Work to be completed: Copy the data verbatim and leave out every picture.

Given records:
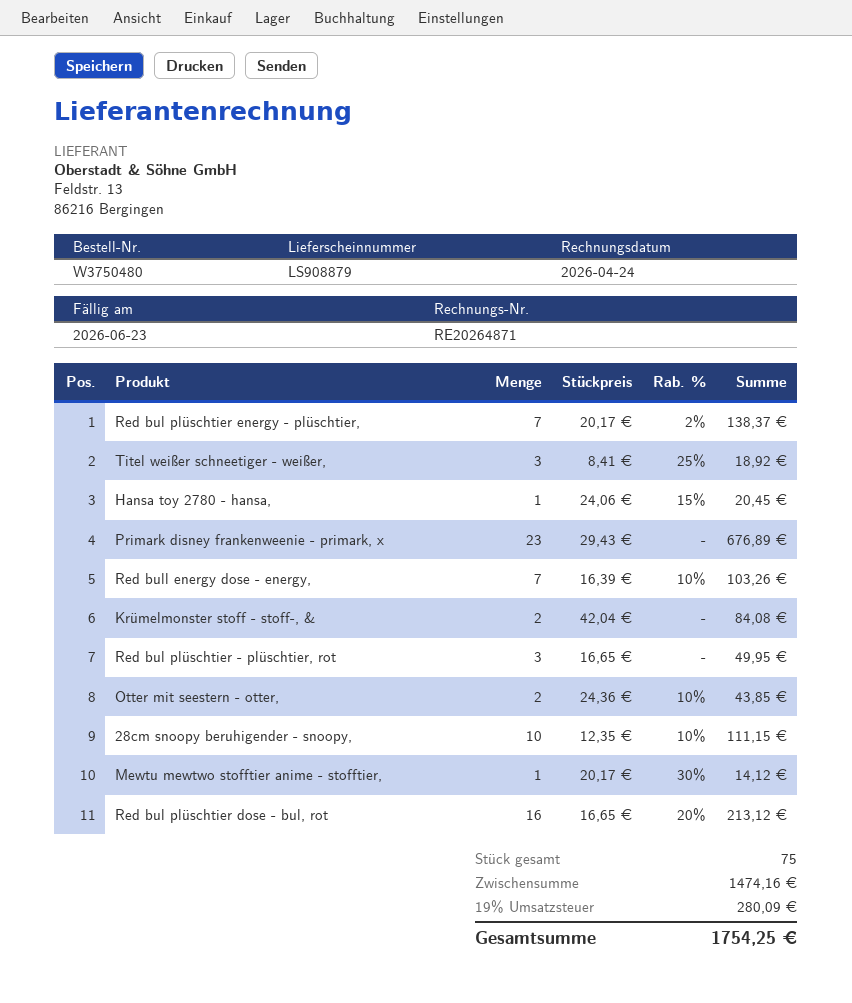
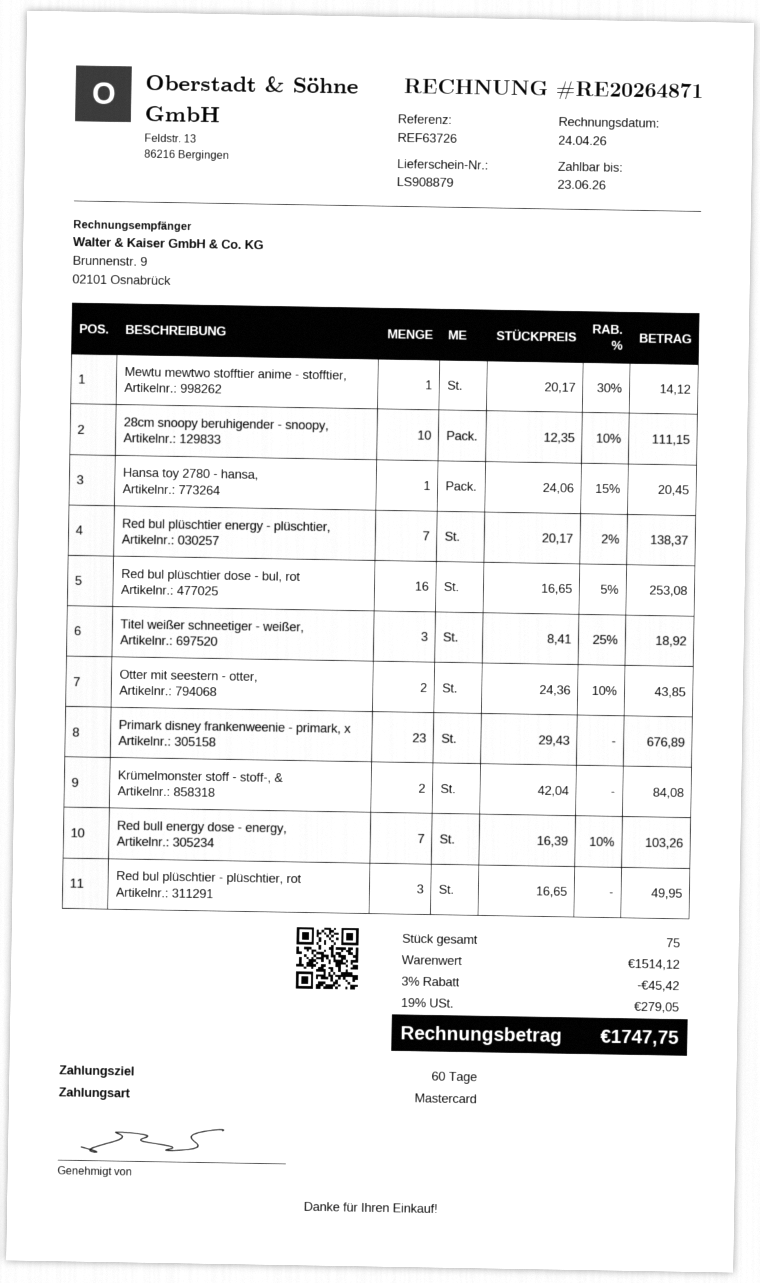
Red bul plüschtier dose - bul, rot: 16 x 16.65 - 20% = 213.12 -> 16 x 16.65 - 5% = 253.08
subtotal: 1474.16 -> 1514.12
discount: none -> 3% = 45.42
tax: 19% = 280.09 -> 19% = 279.05
total: 1754.25 -> 1747.75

Answer for the task:
Red bul plüschtier dose - bul, rot: 16 x 16.65 - 20% = 213.12 -> 16 x 16.65 - 5% = 253.08
subtotal: 1474.16 -> 1514.12
discount: none -> 3% = 45.42
tax: 19% = 280.09 -> 19% = 279.05
total: 1754.25 -> 1747.75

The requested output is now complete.